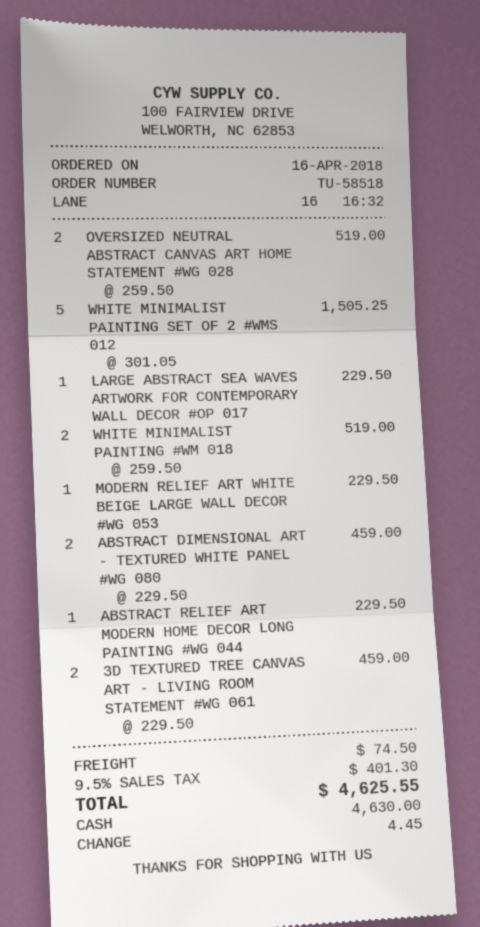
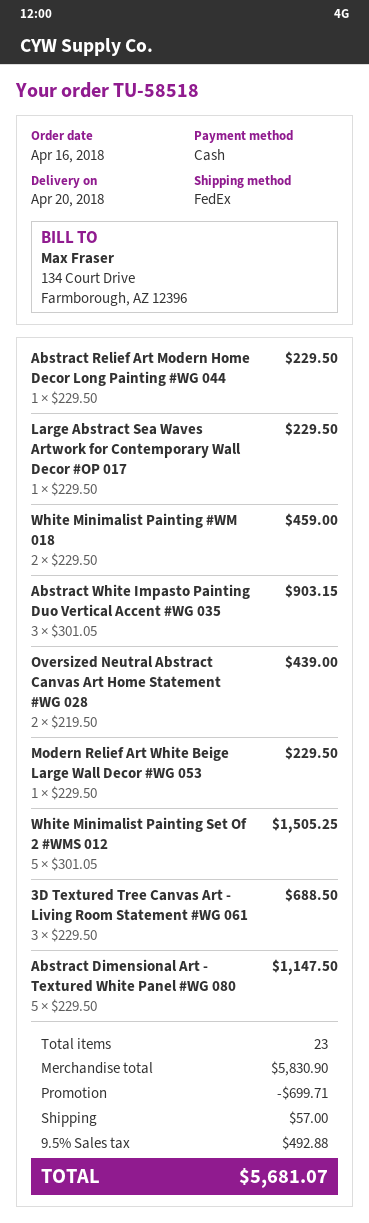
OVERSIZED NEUTRAL ABSTRACT CANVAS ART HOME STATEMENT #WG 028: 2 x 259.50 = 519.00 -> 2 x 219.50 = 439.00
WHITE MINIMALIST PAINTING #WM 018: 2 x 259.50 = 519.00 -> 2 x 229.50 = 459.00
ABSTRACT DIMENSIONAL ART - TEXTURED WHITE PANEL #WG 080: 2 x 229.50 = 459.00 -> 5 x 229.50 = 1147.50
3D TEXTURED TREE CANVAS ART - LIVING ROOM STATEMENT #WG 061: 2 x 229.50 = 459.00 -> 3 x 229.50 = 688.50
Abstract White Impasto Painting Duo Vertical Accent #WG 035: none -> 3 x 301.05 = 903.15
discount: none -> 699.71
shipping: 74.50 -> 57.00
tax: 9.5% = 401.30 -> 9.5% = 492.88
total: 4625.55 -> 5681.07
——
• **Work request**
Please return every line in the data that includes the string "TEXTURED".

• **The answer**
ABSTRACT DIMENSIONAL ART - TEXTURED WHITE PANEL #WG 080: 2 x 229.50 = 459.00 -> 5 x 229.50 = 1147.50
3D TEXTURED TREE CANVAS ART - LIVING ROOM STATEMENT #WG 061: 2 x 229.50 = 459.00 -> 3 x 229.50 = 688.50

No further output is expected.